Knowing how good a food neutral mindset has been for my wellbeing, I wonder what it might look like to approach my faith practices with similar neutrality. If food is just food, can faith practices just be faith practices?

What does participation and practice of faith look like when it’s not motivated by shame, guilt, perfectionism, and scrupulosity?

Beelee
Beelee
Beelee is reading, writing, teaching, and playing in New England. Whether it's hiking in the mountains or snuggling up by the fire to play a board game in winter, she's happiest at home on her small hobby farm with her family.

6 COMMENTS

  1. The Lord chose food to express covenant; food isn’t “neutral,” it’s sacred. The way we produce and consume food is a direct reflection of our relationship to covenant. Food is not neutral: it’s either medicine or poison, and our spirit is affected by our habits and appetites. There is no need to “diet,” if we treat food as something transformative and sacred…

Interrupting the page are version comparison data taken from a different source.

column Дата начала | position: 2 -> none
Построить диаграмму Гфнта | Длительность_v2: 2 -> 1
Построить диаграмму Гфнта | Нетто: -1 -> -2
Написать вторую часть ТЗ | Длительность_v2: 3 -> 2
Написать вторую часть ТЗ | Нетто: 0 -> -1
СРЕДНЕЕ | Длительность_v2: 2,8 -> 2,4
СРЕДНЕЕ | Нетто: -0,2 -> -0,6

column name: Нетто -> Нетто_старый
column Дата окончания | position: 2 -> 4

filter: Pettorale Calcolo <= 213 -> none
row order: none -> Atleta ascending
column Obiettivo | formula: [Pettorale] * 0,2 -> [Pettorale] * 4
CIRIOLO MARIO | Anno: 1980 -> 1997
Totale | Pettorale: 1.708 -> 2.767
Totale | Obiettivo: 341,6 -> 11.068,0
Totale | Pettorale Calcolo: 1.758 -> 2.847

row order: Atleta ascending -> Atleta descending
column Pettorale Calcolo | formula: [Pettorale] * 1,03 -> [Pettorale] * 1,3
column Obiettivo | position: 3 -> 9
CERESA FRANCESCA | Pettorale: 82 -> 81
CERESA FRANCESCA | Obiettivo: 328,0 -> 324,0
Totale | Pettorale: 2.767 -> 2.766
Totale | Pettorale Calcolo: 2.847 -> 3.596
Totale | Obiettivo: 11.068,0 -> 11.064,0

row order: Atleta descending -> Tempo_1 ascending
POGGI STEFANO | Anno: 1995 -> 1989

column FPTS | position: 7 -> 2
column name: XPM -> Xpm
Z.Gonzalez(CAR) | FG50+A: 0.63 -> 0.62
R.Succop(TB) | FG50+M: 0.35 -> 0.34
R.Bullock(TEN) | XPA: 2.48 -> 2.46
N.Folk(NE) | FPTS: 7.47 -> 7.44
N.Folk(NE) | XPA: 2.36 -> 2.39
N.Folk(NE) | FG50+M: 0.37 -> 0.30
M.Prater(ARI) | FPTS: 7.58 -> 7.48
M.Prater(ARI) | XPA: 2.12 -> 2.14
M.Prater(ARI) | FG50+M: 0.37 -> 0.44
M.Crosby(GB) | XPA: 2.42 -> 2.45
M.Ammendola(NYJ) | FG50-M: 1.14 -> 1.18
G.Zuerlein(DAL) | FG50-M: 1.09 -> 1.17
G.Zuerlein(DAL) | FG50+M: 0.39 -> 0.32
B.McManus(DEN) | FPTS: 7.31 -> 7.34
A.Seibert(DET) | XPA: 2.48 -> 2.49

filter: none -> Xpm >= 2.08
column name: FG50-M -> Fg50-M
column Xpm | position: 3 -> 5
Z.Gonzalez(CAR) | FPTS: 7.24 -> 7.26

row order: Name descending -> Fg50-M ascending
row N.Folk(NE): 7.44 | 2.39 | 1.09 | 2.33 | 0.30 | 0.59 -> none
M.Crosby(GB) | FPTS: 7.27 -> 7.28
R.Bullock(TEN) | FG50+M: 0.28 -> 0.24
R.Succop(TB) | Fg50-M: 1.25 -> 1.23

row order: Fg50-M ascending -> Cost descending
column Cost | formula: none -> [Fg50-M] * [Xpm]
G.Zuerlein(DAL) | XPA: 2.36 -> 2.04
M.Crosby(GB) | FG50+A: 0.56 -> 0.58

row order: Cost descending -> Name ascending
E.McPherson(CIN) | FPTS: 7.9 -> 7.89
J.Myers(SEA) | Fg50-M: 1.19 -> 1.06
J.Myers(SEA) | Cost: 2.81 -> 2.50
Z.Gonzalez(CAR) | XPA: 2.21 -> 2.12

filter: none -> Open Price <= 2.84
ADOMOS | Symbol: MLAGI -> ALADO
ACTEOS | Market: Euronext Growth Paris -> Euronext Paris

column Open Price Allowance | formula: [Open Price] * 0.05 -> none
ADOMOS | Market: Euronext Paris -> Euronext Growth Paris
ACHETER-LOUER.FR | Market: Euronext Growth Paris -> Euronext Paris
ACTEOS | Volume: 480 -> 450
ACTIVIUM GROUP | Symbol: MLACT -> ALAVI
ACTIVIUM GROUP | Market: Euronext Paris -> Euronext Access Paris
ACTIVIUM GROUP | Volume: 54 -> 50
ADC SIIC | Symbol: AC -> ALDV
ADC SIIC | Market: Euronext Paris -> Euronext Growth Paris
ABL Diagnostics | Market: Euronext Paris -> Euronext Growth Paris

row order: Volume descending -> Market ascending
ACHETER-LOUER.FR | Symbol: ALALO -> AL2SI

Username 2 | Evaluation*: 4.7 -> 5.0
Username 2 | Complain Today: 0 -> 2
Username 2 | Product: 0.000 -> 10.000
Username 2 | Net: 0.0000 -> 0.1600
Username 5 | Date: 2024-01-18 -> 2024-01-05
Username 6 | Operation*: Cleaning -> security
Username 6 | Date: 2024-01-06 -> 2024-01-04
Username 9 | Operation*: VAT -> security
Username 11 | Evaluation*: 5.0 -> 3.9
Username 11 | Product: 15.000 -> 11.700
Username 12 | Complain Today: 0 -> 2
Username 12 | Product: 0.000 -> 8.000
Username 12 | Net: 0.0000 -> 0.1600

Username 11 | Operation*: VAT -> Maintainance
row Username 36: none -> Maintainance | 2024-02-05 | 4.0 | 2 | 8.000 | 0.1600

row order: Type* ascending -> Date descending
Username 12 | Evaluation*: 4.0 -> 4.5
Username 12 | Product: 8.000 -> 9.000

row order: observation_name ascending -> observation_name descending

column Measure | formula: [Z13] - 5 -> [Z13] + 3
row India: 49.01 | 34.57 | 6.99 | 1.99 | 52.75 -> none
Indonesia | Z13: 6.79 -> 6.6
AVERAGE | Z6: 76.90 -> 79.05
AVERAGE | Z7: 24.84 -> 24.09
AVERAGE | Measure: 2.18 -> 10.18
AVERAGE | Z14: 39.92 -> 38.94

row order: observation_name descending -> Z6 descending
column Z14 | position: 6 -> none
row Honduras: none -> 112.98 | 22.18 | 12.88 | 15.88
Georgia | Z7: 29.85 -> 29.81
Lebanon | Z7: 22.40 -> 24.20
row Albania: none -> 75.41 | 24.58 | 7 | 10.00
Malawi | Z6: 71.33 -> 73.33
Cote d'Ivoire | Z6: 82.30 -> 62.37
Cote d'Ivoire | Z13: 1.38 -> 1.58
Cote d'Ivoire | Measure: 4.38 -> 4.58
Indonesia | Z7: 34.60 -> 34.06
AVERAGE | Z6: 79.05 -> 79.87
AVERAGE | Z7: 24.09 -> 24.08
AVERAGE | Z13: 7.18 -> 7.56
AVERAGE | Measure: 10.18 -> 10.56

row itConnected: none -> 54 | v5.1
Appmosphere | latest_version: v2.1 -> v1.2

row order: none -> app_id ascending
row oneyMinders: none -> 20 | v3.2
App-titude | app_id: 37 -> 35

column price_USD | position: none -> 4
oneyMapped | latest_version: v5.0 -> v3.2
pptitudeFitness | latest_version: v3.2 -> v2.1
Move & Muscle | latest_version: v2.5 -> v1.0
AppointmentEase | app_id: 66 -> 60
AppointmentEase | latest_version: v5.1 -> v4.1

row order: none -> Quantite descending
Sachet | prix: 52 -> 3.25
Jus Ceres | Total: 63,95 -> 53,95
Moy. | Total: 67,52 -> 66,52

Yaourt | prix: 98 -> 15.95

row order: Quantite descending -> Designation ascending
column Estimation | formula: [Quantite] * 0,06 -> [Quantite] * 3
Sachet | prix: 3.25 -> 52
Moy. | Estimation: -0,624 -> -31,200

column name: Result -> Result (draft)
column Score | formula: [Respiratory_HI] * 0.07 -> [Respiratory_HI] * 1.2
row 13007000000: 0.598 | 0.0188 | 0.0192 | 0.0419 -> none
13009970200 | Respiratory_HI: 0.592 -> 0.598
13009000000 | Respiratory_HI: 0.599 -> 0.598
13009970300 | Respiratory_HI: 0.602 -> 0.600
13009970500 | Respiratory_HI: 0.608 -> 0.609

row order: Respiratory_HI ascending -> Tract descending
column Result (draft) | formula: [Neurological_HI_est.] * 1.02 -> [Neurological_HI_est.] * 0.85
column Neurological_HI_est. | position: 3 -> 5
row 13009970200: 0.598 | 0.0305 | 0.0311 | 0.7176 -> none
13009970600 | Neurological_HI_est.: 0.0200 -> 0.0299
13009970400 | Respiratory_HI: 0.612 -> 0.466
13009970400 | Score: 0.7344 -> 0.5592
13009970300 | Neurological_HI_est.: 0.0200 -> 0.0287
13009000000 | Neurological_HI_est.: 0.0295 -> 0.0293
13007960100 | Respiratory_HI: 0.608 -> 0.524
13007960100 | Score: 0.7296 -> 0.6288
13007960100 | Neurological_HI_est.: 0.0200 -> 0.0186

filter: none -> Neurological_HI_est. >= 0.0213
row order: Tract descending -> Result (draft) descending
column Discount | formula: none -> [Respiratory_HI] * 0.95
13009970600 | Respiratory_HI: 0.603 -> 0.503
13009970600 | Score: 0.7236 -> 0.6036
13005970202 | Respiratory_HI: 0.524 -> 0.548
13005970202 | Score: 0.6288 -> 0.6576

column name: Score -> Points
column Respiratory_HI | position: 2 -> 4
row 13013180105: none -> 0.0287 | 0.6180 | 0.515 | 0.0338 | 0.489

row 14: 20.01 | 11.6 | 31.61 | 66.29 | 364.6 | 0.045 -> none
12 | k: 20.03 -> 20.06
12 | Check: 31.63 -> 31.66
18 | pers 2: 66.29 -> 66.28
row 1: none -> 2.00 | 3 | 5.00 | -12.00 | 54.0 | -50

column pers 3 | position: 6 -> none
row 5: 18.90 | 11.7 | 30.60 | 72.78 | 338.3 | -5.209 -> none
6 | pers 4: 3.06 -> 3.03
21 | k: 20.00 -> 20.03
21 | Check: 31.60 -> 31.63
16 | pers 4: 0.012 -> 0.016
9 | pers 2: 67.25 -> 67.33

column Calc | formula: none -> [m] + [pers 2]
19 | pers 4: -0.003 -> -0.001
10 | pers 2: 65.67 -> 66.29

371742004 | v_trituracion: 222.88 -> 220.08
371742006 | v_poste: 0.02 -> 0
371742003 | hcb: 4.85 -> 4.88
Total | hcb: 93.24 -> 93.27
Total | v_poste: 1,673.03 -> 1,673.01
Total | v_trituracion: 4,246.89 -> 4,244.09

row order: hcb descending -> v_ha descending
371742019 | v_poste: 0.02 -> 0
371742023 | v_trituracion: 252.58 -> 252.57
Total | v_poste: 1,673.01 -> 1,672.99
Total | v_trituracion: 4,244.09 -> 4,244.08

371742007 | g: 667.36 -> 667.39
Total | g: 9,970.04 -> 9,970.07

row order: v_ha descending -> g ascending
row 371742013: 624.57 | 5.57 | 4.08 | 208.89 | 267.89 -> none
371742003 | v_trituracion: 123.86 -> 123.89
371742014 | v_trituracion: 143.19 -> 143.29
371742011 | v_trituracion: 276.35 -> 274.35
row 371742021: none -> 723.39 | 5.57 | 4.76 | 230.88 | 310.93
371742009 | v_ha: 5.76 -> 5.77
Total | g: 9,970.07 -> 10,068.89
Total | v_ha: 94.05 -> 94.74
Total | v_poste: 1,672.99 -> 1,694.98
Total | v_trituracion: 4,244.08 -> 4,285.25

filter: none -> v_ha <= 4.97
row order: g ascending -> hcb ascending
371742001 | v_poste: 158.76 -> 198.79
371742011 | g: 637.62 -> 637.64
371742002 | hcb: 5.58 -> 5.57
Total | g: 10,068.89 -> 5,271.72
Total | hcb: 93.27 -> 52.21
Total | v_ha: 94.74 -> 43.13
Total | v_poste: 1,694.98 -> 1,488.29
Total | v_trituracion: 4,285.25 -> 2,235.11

    • I see the point that you are going for regarding food. I think there is a lot of “food for thought” about food and God’s relationship with humanity throughout the scriptures that would be an interesting examination.

      In a roundabout way, I think this looks like a “lovingkindness/grounding foundation” vs “Purity/flame-burning” discussion. In this case, I think that there is a middle ground the author is investigating. In a sense, the article is about stopping the artificial hedge laws of dieting and developing a mindful relationship about food in a neutral lovingkind way with the author’s body to transform the author’s eating patterns.

      Something I have learned being a parent responsible for creating the “transformative and sacred” moments in life. I really can’t manufacture them, and if I try to do so for too long, I get “burned out” providing the “sacred flame” as it were. Sometimes, being grounded myself allows me to provide a sustainable foundation for my children that creates those experiences – but sign me up for living a more “grounded” life:)

    • Food certainly is sacred, and I’m glad you pointed it out, but it is also sustenance, energy, emotional support, and convivial. The harsh binary of “medicine or poison” is ultimately harmful because it ignores the multiple roles that food fills in our lives. If a food is labeled “poison,” but someone finds it “medicinal,” that’s an easy descent into shame and guilt, judgement and conformity. Like Amy points out, neutrality allows for mindfulness and agency.

  2. “What does participation and practice of faith look like when it’s not motivated by shame, guilt, perfectionism, and scrupulosity?” What a good question! I’ll be thinking on this.